Special mention, of course, has to go to the voice actors, who bring phenomenal energy and precision to their performances. As Zim, Richard Horvitz cannot be excelled. Zim is utterly consumed by his appetite for destruction, and Horvitz delivers most of his dialogue at the top of his lungs. (At least, I hope it’s at the top of his lungs; it would be terrifying if he could yell even louder than he does in this series.) But he delivers each syllable with a staccato gusto that puts accents and stresses in weird places, so that Zim’s gloating is never monotonous. Andy Berman also cranks it up as Dib, though next to Horvitz’s Zim he seems almost subdued. And Rosearik Rikki Simons as Zim’s malfunctioning assistant Gir steals almost every scene. These key actors and their regular support (which includes Melissa Fahn, Lucille Bliss, Roger Bumpass, and Mo Collins, among many others) also have terrific scripts to work from. As lovely as the visuals are, sometimes it’s enough just to close your eyes and listen to the zingy, eccentric dialogue they get to play with.
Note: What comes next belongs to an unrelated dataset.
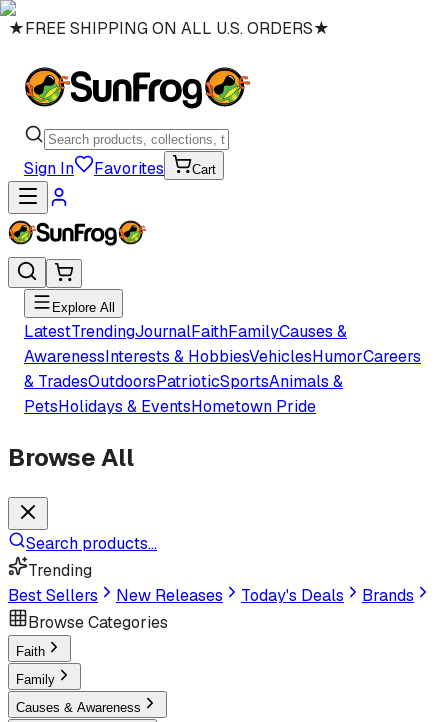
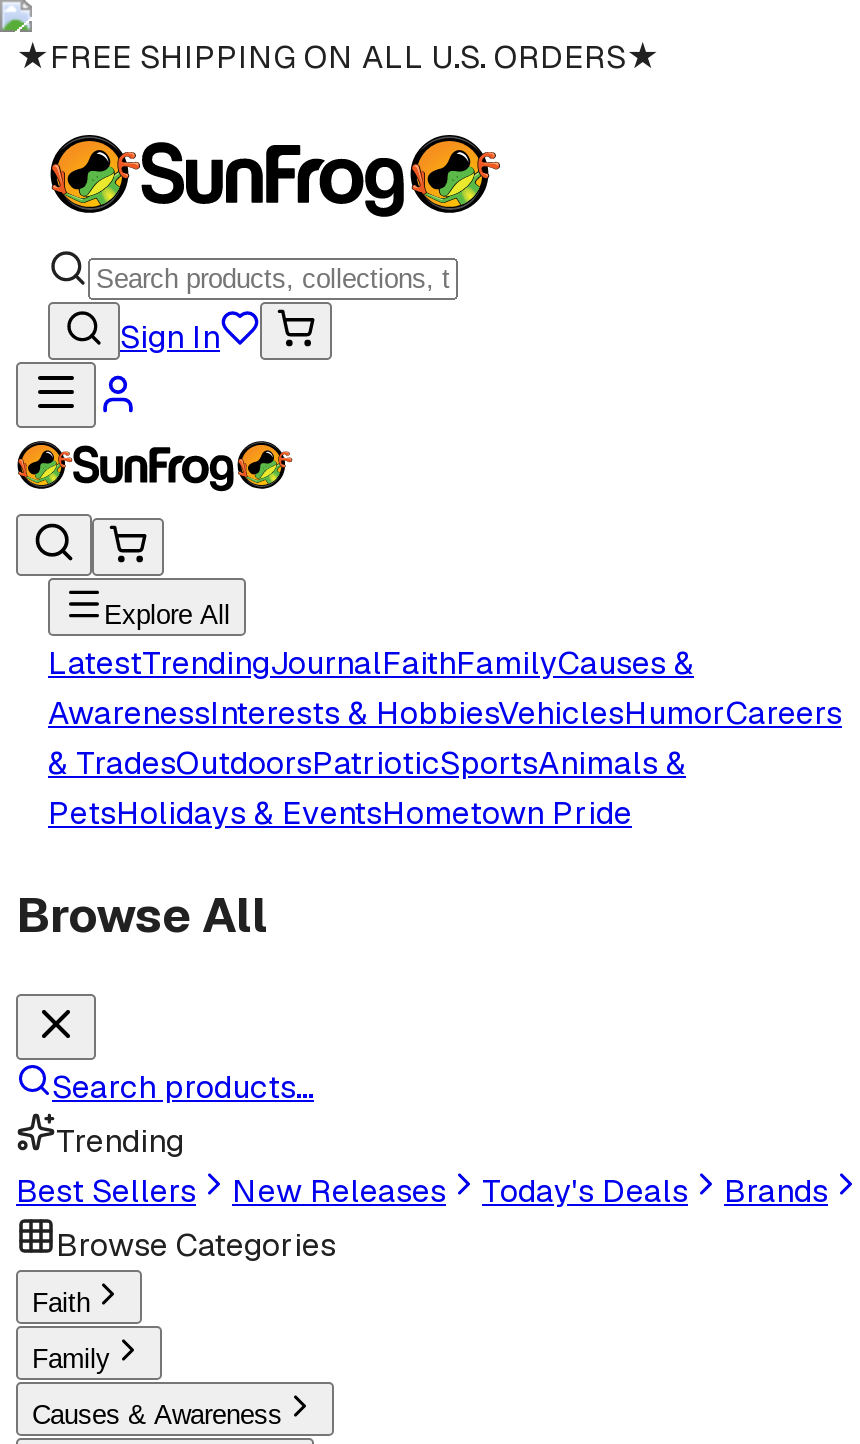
[94,158,216,179] Favorites | Cart -> none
Very little of the dialogue is actually “straight”; in some episodes the writers seem actually to be trying to use nothing but non sequitors, inapposite metaphors, and fetishistic verbal tics.
It’s Vasquez’s exuberance, which erupts in every shot, every scene, every sequence, and every episode, that sustains Invader Zim. I don’t know how he got it made—as I say, I contemptuously dismiss the “Nickelodeon” theory—and there are apparently unfinished and unmade episodes out there. For now, it’s enough to know that, somewhere in the inky depths of the animation industry, this supernova of talent still exists.